Replace `Thread.sleep(..)` with `Future.get(timeout, :TimeUnit)` in `ClusterCommandExecutor.collectResults(..)` #2719

jxblum · 2023-09-27T06:56:52Z

Resolves #2518

OTHER NOTABLE CHANGES

Additionally, this PR fixes a couple bugs in collectResults(..), which were called out and captured in 2 test cases.

Previously, ClusterCommandExecutor.collectResults(..) had no test coverage.

mp911de

This pull request is a no-go and impossible to review. There are changes all over the place without the possibility to distinguish relevant changes from polishing.

It is fine to address bugs while working on code, but these musts be at least encapsulated in its own commit.

Also, a lot of these changes create the impression that they are done just because of a different code style and not an improvement over the existing code.

mp911de · 2023-09-28T07:03:01Z

src/main/java/org/springframework/data/redis/connection/ClusterTopology.java

-			}
-		}
-		return activeMasterNodes;
+		return getNodes().stream()


Stream usage introduces a huge performance penalty due to its excessive object allocation. We avoid stream usage to not accidentally introduce a performance regression unless code paths are guaranteed to run once or during the initialization phase.

Reverted, completely.

jxblum · 2023-09-29T21:11:54Z

I am not even sure how to respond to this feedback other than not all PRs can be cleanly reviewed through the GitHub lens, and sometimes should be viewed as the final product, compared to the original, in your IDE.

The underlying problem from Issue #2518 boils down to this: before and after Along the way, I refactored other, redundant but related parts of the codebase to improve readability and maintainability.

You cannot properly address the unnecessary and inappropriate Thread.sleep(..) invocation without structural and logical changes to the code. This led me to writing tests in the first place since there were no individual unit tests for the ClusterCommandExecutor.collectResults(..) method.

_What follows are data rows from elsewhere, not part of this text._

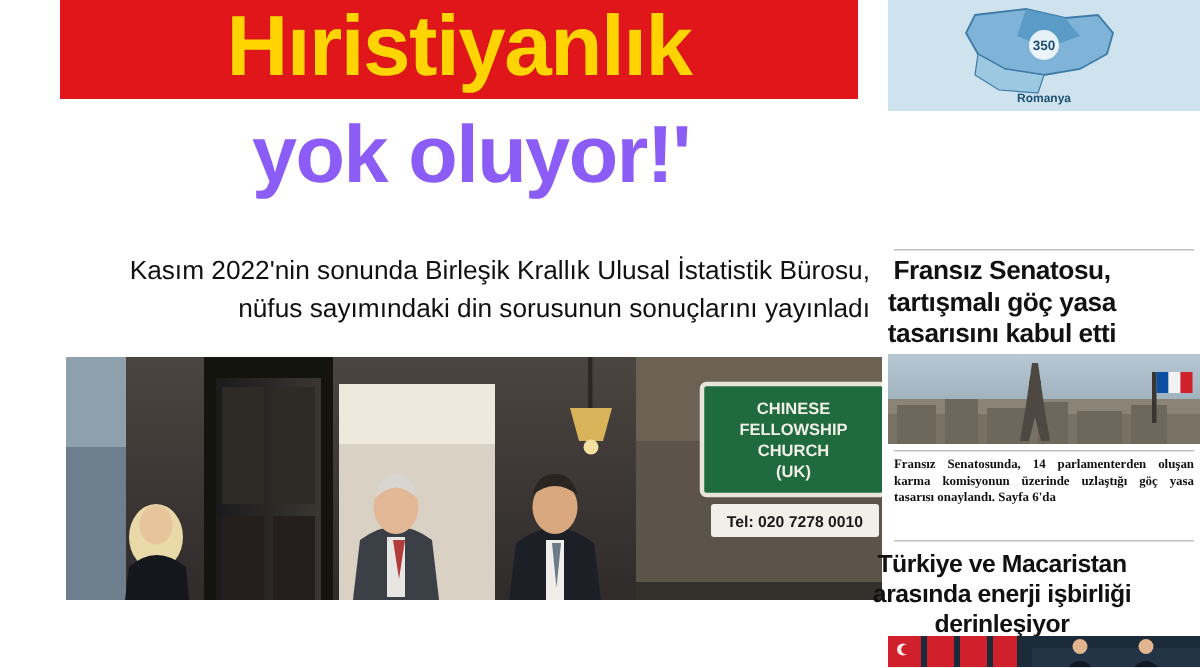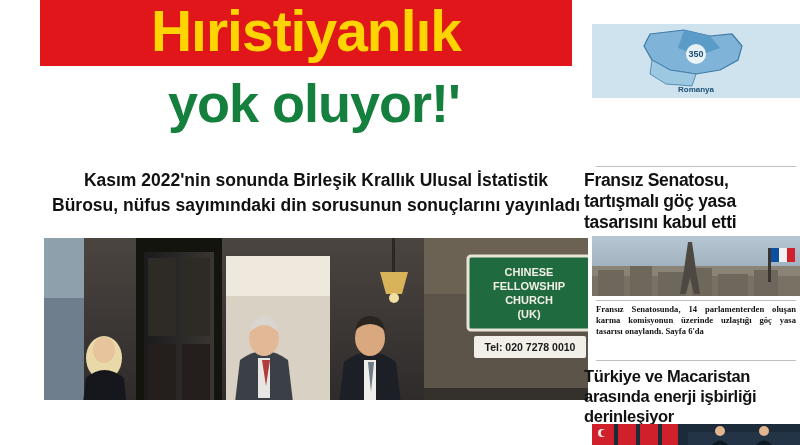"350" .map-box { margin-top: 24px -> none }
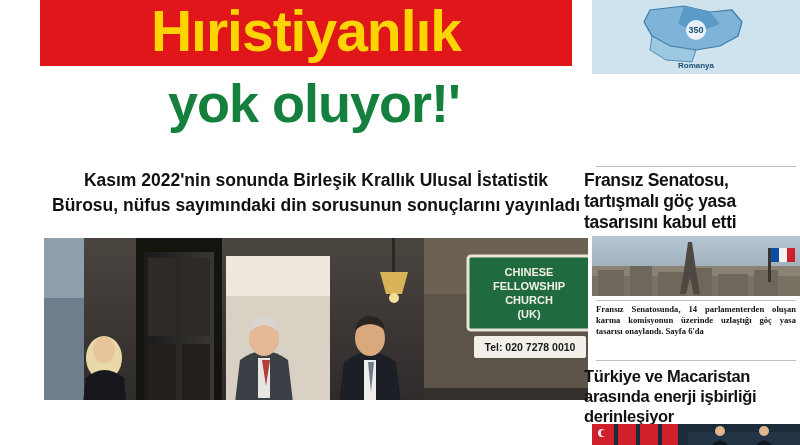"yok oluyor!'" .headline-2 { color: #15803d -> #8b5cf6 }
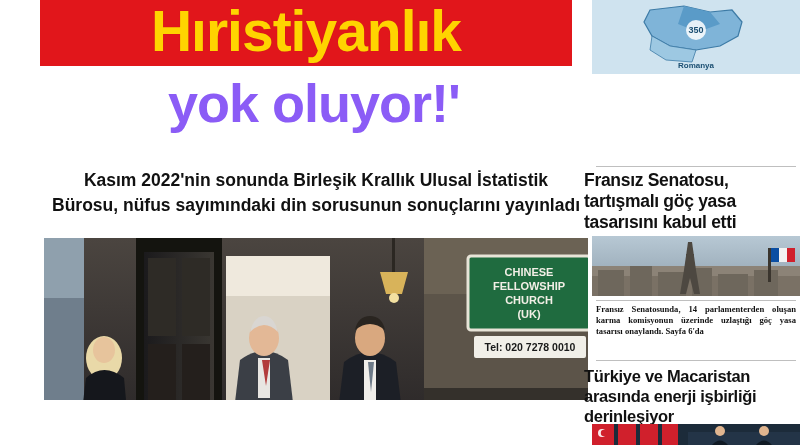"Kasım 2022'nin sonunda Birleşik Krallık" .standfirst { font-weight: bold -> normal; text-align: center -> right }
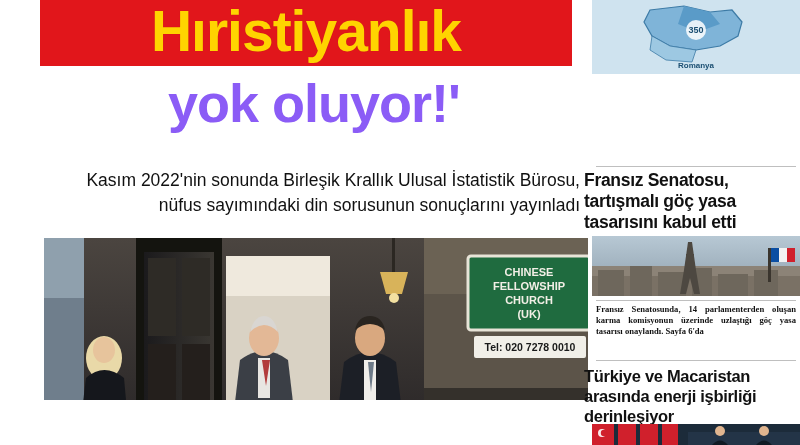"Fransız Senatosu, tartışmalı göç yasa" .right-head { left: 584px -> 568px; text-align: left -> center }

Through analyzing and testing the code, I also discovered other bugs that I provided test cases for. While edge cases, they were bugs none-the-less.

These changes have very little to do with style vs. correctness, readability and overall long-term maintenance. I feel it is important to address issues the moment we see them and not put them off for later, or be so fine-grained it becomes an impediment to productivity, or even contributions.

In summary, and in total, there were not a lot of wide sweeping changes in this PR, especially when you consider the final product. The goal is always to leave it better than I found it. You can tell me if I am wrong, but I believe I accomplished that.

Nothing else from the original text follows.